Start to finish, write out the entries exactly, leaving the pictures aside.

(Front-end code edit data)
________________________

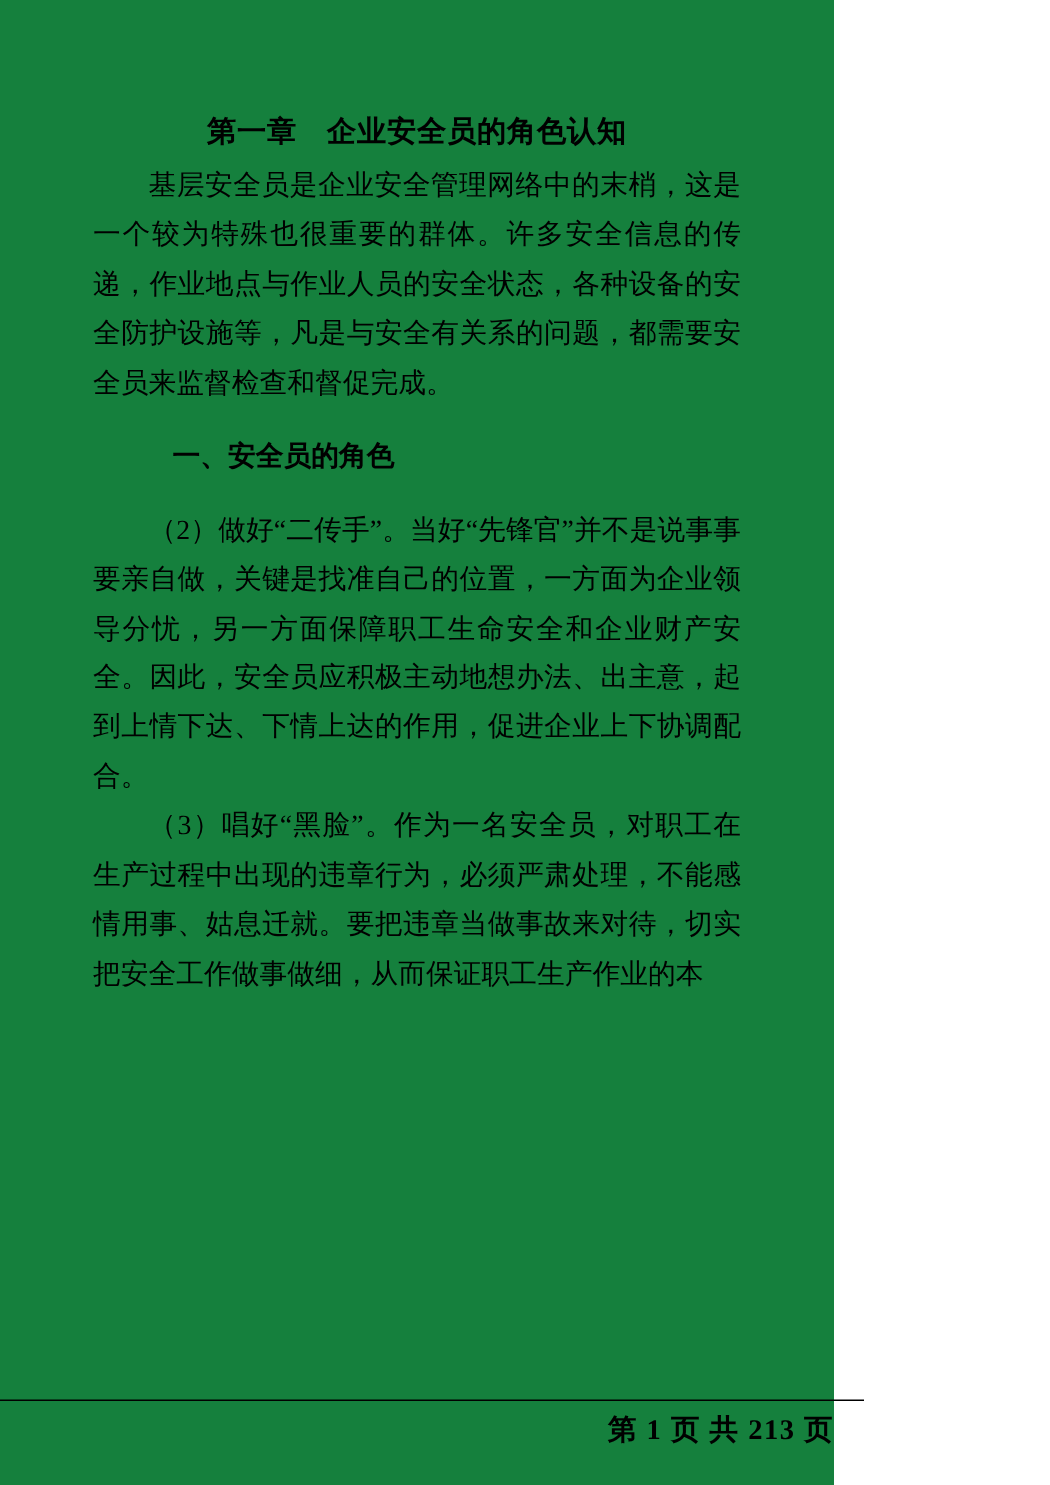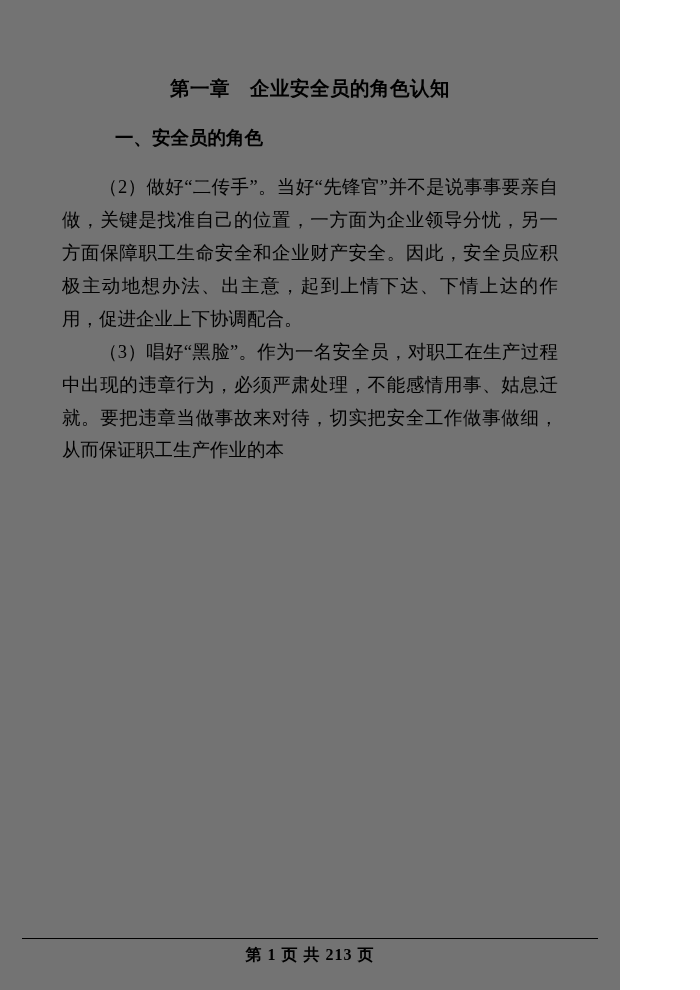--- a/index.html
+++ b/index.html
@@ -16,11 +16,11 @@
   }
   .page {
     position: relative;
-    width: 620px;
+    width: 556px;
     height: 990px;
     box-sizing: border-box;
     padding: 72px 62px 0 62px;
-    background: #737373;
+    background: #15803d;
   }
   .doc-body {
     font-size: 18.5px;

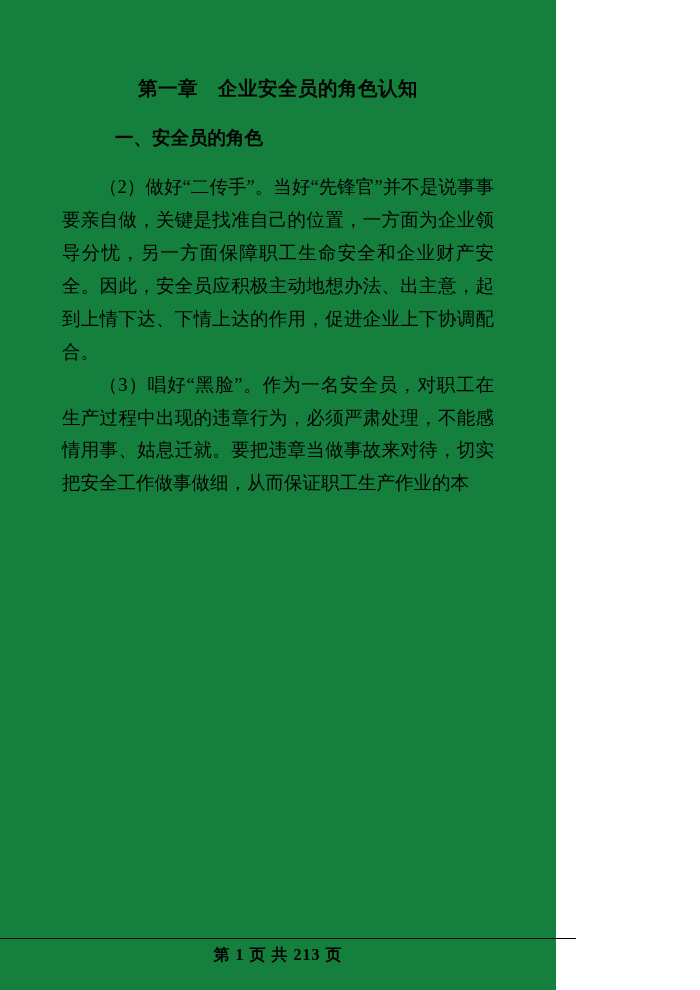--- a/index.html
+++ b/index.html
@@ -78,6 +78,7 @@
   <h1 class="title-1">第一章　企业安全员的角色认知</h1>
 
   <div class="doc-body">
+    <p class="para">基层安全员是企业安全管理网络中的末梢，这是一个较为特殊也很重要的群体。许多安全信息的传递，作业地点与作业人员的安全状态，各种设备的安全防护设施等，凡是与安全有关系的问题，都需要安全员来监督检查和督促完成。</p>
     <p class="heading-bold">一、安全员的角色</p>
     <p class="para">（2）做好“二传手”。当好“先锋官”并不是说事事要亲自做，关键是找准自己的位置，一方面为企业领导分忧，另一方面保障职工生命安全和企业财产安全。因此，安全员应积极主动地想办法、出主意，起到上情下达、下情上达的作用，促进企业上下协调配合。</p>
     <p class="para">（3）唱好“黑脸”。作为一名安全员，对职工在生产过程中出现的违章行为，必须严肃处理，不能感情用事、姑息迁就。要把违章当做事故来对待，切实把安全工作做事做细，从而保证职工生产作业的本</p>

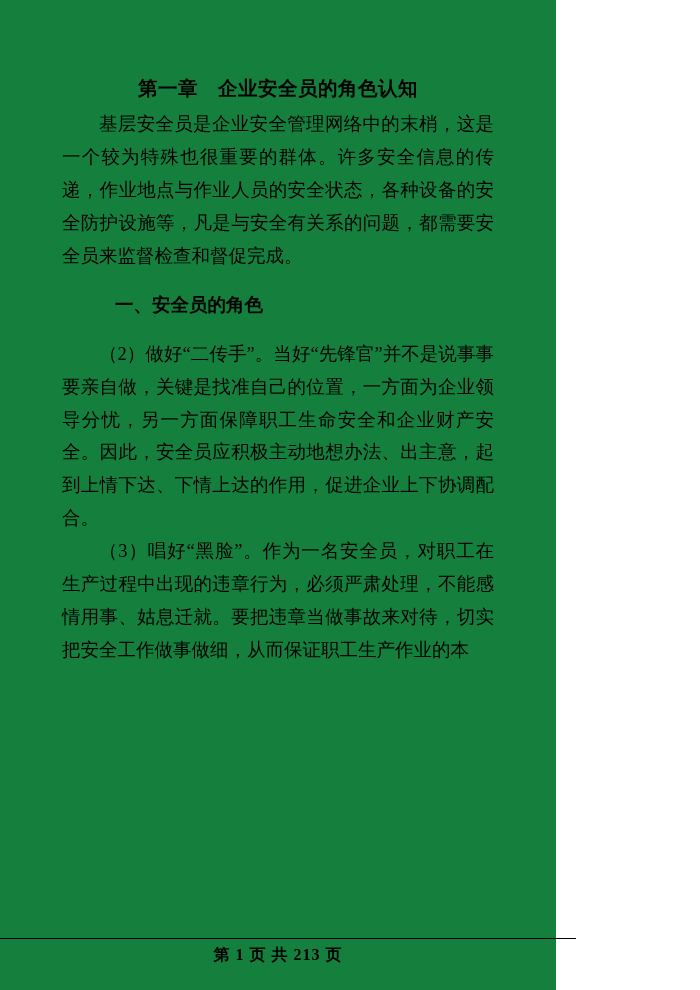--- a/index.html
+++ b/index.html
@@ -58,8 +58,8 @@
     left: 0;
     right: 0;
     bottom: 24px;
-    text-align: center;
-    font-size: 16px;
+    text-align: right;
+    font-size: 19px;
     font-weight: bold;
     letter-spacing: 1px;
   }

________________________

> [Expected answer]:
--- a/index.html
+++ b/index.html
@@ -16,11 +16,11 @@
   }
   .page {
     position: relative;
-    width: 620px;
+    width: 556px;
     height: 990px;
     box-sizing: border-box;
     padding: 72px 62px 0 62px;
-    background: #737373;
+    background: #15803d;
   }
   .doc-body {
     font-size: 18.5px;

--- a/index.html
+++ b/index.html
@@ -78,6 +78,7 @@
   <h1 class="title-1">第一章　企业安全员的角色认知</h1>
 
   <div class="doc-body">
+    <p class="para">基层安全员是企业安全管理网络中的末梢，这是一个较为特殊也很重要的群体。许多安全信息的传递，作业地点与作业人员的安全状态，各种设备的安全防护设施等，凡是与安全有关系的问题，都需要安全员来监督检查和督促完成。</p>
     <p class="heading-bold">一、安全员的角色</p>
     <p class="para">（2）做好“二传手”。当好“先锋官”并不是说事事要亲自做，关键是找准自己的位置，一方面为企业领导分忧，另一方面保障职工生命安全和企业财产安全。因此，安全员应积极主动地想办法、出主意，起到上情下达、下情上达的作用，促进企业上下协调配合。</p>
     <p class="para">（3）唱好“黑脸”。作为一名安全员，对职工在生产过程中出现的违章行为，必须严肃处理，不能感情用事、姑息迁就。要把违章当做事故来对待，切实把安全工作做事做细，从而保证职工生产作业的本</p>

--- a/index.html
+++ b/index.html
@@ -58,8 +58,8 @@
     left: 0;
     right: 0;
     bottom: 24px;
-    text-align: center;
-    font-size: 16px;
+    text-align: right;
+    font-size: 19px;
     font-weight: bold;
     letter-spacing: 1px;
   }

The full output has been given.